In war, said Napoleon, the moral is to the physical three to one.

In other words, psychological effects are three times greater than physical ones.

The recent by-election loss seems to have had a profound psychological impact on some of the most ardent supporters of the Blue Cause.

 Tony the Tory – he of Open Line fame – was left so profoundly distraught by the loss that he wrote the editor of the province’s largest daily to assure the world that all had not been lost and that his beloved party was not dead.

No one said it was.

But Tony evidently was afraid of such a thought.

Now it’s hardly surprising that Tony’s emotional reaction is so extreme.  The fellow is a fervent believer in The cause.  Tony worships Hisself as fervently as any. 

So it is not surprising Tony is full of fear, disquiet and unease since, you see, his idol attacked the by-election with the same manic intensity out of all proportion to what was actually involved.
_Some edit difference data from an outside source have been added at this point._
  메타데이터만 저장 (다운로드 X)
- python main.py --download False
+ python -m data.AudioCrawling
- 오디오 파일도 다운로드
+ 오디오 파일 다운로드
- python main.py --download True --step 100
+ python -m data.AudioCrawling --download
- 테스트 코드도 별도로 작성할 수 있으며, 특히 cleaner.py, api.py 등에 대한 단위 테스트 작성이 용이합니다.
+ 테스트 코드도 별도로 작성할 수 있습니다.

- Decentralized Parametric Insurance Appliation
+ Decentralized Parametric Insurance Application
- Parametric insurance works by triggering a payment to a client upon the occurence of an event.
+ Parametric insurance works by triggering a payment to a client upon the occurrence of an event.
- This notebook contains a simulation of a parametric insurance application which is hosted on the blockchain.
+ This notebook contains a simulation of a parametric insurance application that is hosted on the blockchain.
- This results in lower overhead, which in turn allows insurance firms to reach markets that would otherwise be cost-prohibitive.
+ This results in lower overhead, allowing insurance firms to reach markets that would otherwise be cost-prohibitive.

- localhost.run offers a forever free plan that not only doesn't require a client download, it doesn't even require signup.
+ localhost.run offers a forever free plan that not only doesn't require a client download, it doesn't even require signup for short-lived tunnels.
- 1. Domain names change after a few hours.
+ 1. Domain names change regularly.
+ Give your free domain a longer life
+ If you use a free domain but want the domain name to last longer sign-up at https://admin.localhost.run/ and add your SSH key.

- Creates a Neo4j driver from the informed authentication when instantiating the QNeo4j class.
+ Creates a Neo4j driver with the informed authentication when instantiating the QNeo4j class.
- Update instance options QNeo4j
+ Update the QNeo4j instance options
As such, the psychological impact of the defeat is equally out of proportion.

labradore, it turns out, has made much the same point.

Tony rattles off a bit of history to bolster his case, but only a bit and he conveniently forgets much.

In 1987, for example, his beloved Blue Cause was so afraid of a by-election  - so petrified of the newly chosen Liberal leader at the time - that they delayed calling it as long as they could.  

Months rolled by. 

In those days there was no law requiring a by-election to be called with a fixed period.  The Liberals introduced such a law setting the maximum delay after a vacancy at 90 days.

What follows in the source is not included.